Читать Дневник одного гения
Сюрреализм и Сальвадор ДАЛИ
Среди письменных свидетельств и документов, относящихся к истории искусств XX века, очень заметны дневники, письма, эссе, интервью, в которых говорят о себе сюрреалисты. Это и Макс Эрнст, и Андре Массой, и Луис Бунюэль, и Поль Дельво – но прежде всего все-таки Сальвадор Дали.
Традиции интроспективного самоанализа и своего рода «исповеди» хорошо развиты на Западе и играют существенную роль в панораме художественной культуры по меньшей мере от «Опытов» Монтеня до статей Матисса о своем собственном искусстве. Не случайно здесь приходится называть в первую очередь французские имена: они и в самом деле означают и предельную точность в описании своих внутренних движений и стремлений, и прекрасное чувство меры, гармонической строгости и уравновешенности. Вспомним самонаблюдения Дидро и Стендаля, «Дневник» Делакруа и согласимся, что это так.
«Дневник одного гения» Сальвадора Дали написан человеком, который значительную часть жизни провел во Франции, сформировался там как художник. хорошо знал искусство и литературу этой страны. Но его дневник принадлежит какому-то иному миру, скорее, преимущественно фантастическому, причудливому, гротескному, где нет ничего легче, чем переступить грань бреда и безумия. Проще всего заявить, что все это – наследие католической мистики или «иберийское неистовство», присущее каталонцу. Но дело обстоит не так просто. Много разных причин и обстоятельств сыграли свою роль, чтобы возник «феномен Дали», каким мы его видим в «Дневнике одного гения».

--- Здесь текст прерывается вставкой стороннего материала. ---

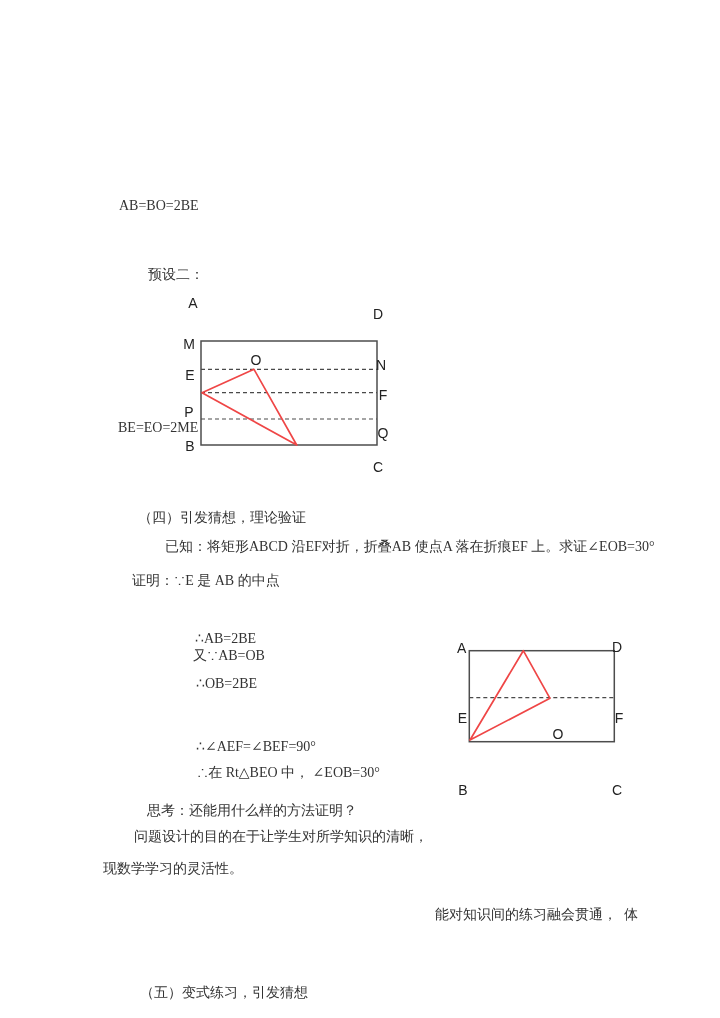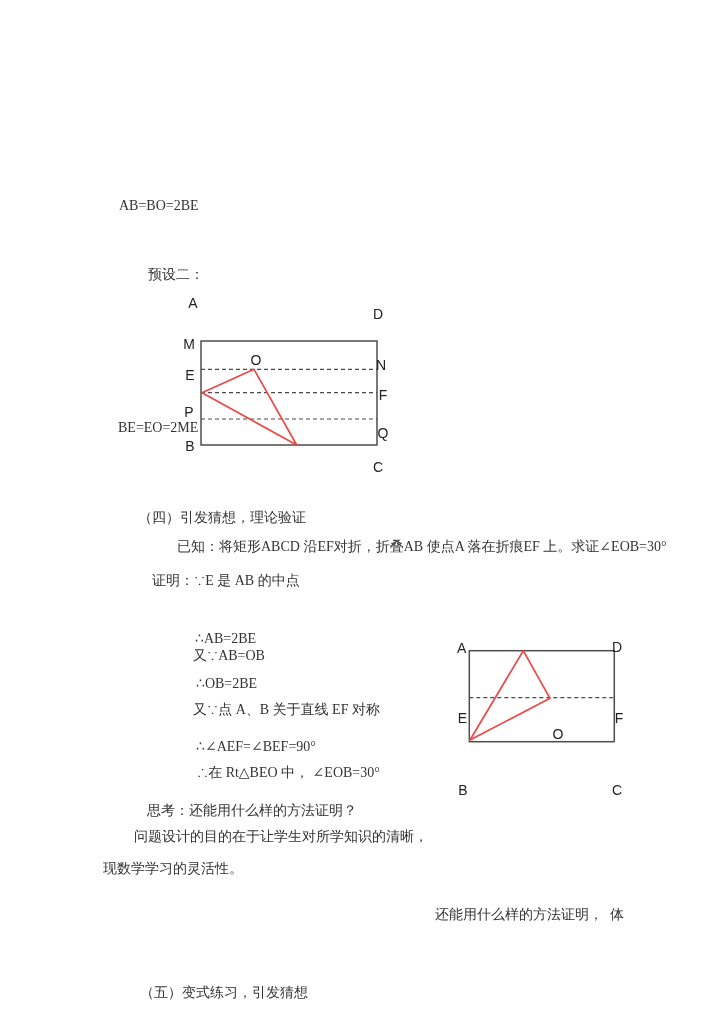--- a/index.html
+++ b/index.html
@@ -59,7 +59,7 @@
 
   <div class="t" style="left:138px;top:509px">（四）引发猜想，理论验证</div>
 
-  <div class="t" style="left:177px;top:538px">已知：将矩形ABCD 沿EF对折，折叠AB 使点A 落在折痕EF 上。求证∠EOB=30°</div>
+  <div class="t" style="left:165px;top:538px">已知：将矩形ABCD 沿EF对折，折叠AB 使点A 落在折痕EF 上。求证∠EOB=30°</div>
 
   <div class="t" style="left:152px;top:572px">证明：∵E 是 AB 的中点</div>
 

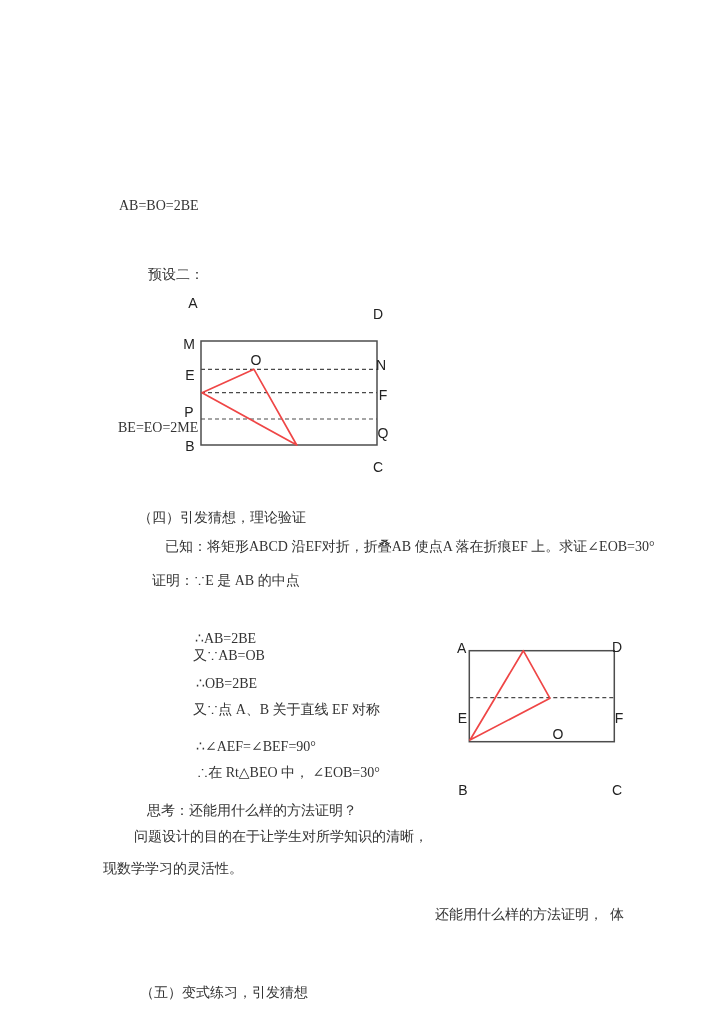--- a/index.html
+++ b/index.html
@@ -61,7 +61,7 @@
 
   <div class="t" style="left:165px;top:538px">已知：将矩形ABCD 沿EF对折，折叠AB 使点A 落在折痕EF 上。求证∠EOB=30°</div>
 
-  <div class="t" style="left:152px;top:572px">证明：∵E 是 AB 的中点</div>
+  <div class="t" style="left:132px;top:572px">证明：∵E 是 AB 的中点</div>
 
   <div class="t" style="left:195px;top:630px">∴AB=2BE</div>
   <div class="t" style="left:193px;top:647px">又∵AB=OB</div>

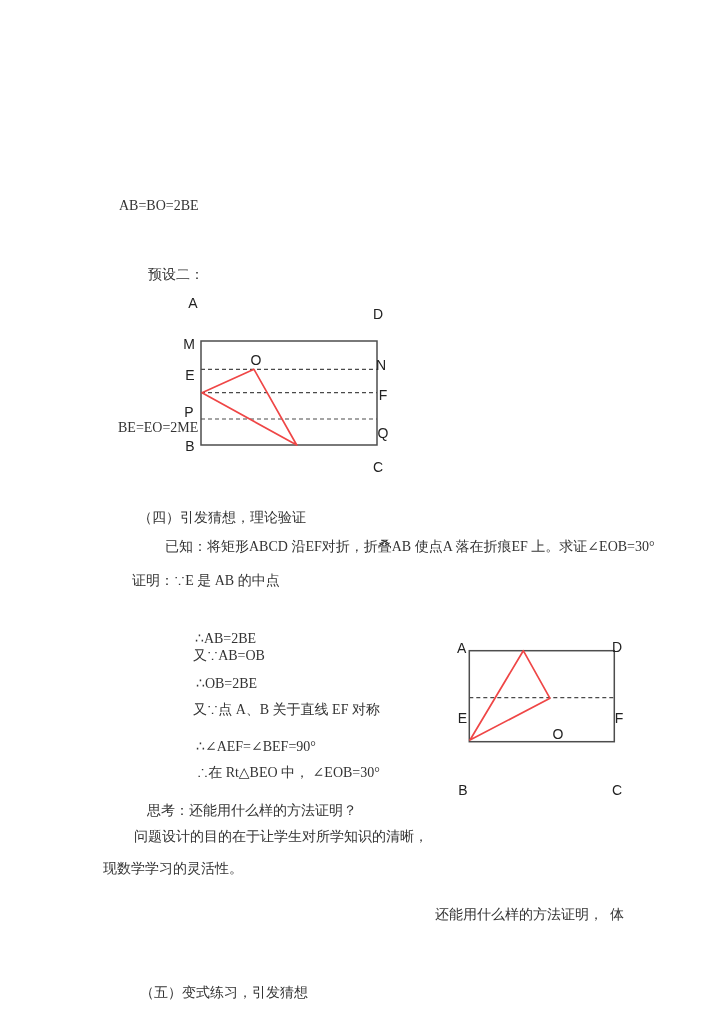--- a/index.html
+++ b/index.html
@@ -66,7 +66,6 @@
   <div class="t" style="left:195px;top:630px">∴AB=2BE</div>
   <div class="t" style="left:193px;top:647px">又∵AB=OB</div>
   <div class="t" style="left:196px;top:675px">∴OB=2BE</div>
-  <div class="t" style="left:193px;top:701px">又∵点 A、B 关于直线 EF 对称</div>
   <div class="t" style="left:196px;top:738px">∴∠AEF=∠BEF=90°</div>
   <div class="t" style="left:197px;top:764px">∴在 Rt△BEO 中， ∠EOB=30°</div>
 

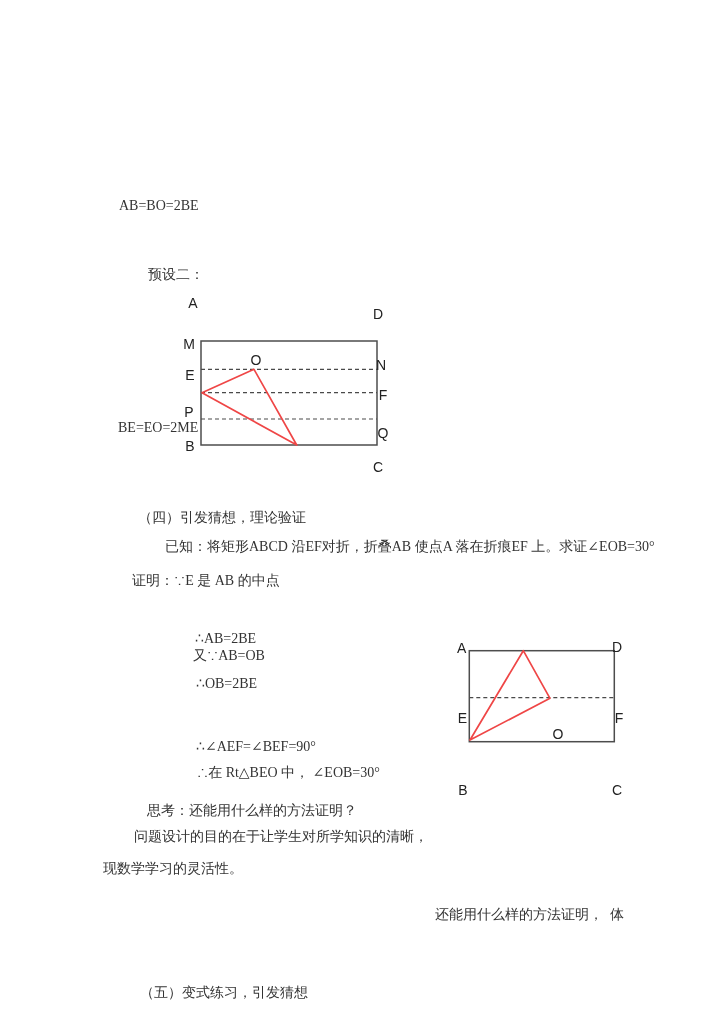--- a/index.html
+++ b/index.html
@@ -87,7 +87,7 @@
   <div class="t" style="left:147px;top:802px">思考：还能用什么样的方法证明？</div>
   <div class="t" style="left:103px;top:860px">现数学学习的灵活性。</div>
 
-  <div class="t" style="left:435px;top:906px">还能用什么样的方法证明，  体</div>
+  <div class="t" style="left:435px;top:906px">能对知识间的练习融会贯通，  体</div>
 
   <div class="t" style="left:140px;top:984px">（五）变式练习，引发猜想</div>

Дневниковая книга – это, по логике вещей, один из лучших способов обратиться к читателю с максимальной доверительностью и рассказать о чем-то глубоко личном, добиваясь при этом особой близости и дружелюбной прямоты. Но именно на это книга Дали никак не рассчитана. Она, скорее, приводит к таким результатам, которые противоположны задушевному взаимопониманию. Часто даже кажется, что художник выбрал форму доверительной исповеди, чтобы взорвать и опровергнуть эту форму и чтобы побольше озадачить, поразить и более того – обидеть и рассердить читателя. Вот эта цель достигается безупречно.
Прежде всего она достигается постоянным, неистощимо разнообразным, но всегда приподнятым и патетичным самовозвеличиванием, в котором есть нечто намеренное и гипертрофированное.
Дали часто настаивает на своем абсолютном превосходстве над всеми лучшими художниками, писателями, мыслителями всех времен и народов. В этом плане он старается быть как можно менее скромным, и надо отдать ему должное – тут он на высоте. Пожалуй, лишь к Рафаэлю и Веласкесу он относится сравнительно снисходительно, то есть позволяет им занять место где-то рядом с собой. Почти всех других упомянутых в книге великих людей он бесцеремонно третирует.
Дали – последовательный представитель радикального ницшеанства XX века. К сожалению, рассмотреть вопрос о ницшеанстве Дали во всей его полноте здесь невозможно, но вспоминать и указывать на эту связь придется постоянно. Так вот, даже похвалы и поощрения, адресованные самому Фридриху Ницше, часто похожи в устах Дали на комплименты монарха своему любимому шуту. Например, художник довольно свысока упрекает автора «Заратустры» в слабости и немужественности. Потому и упоминания о Ницше оказываются в конечном итоге поводом для того, чтобы поставить тому в пример самого себя – Сальвадора Дали, сумевшего побороть всяческий пессимизм и стать подлинным победителем мира и людей.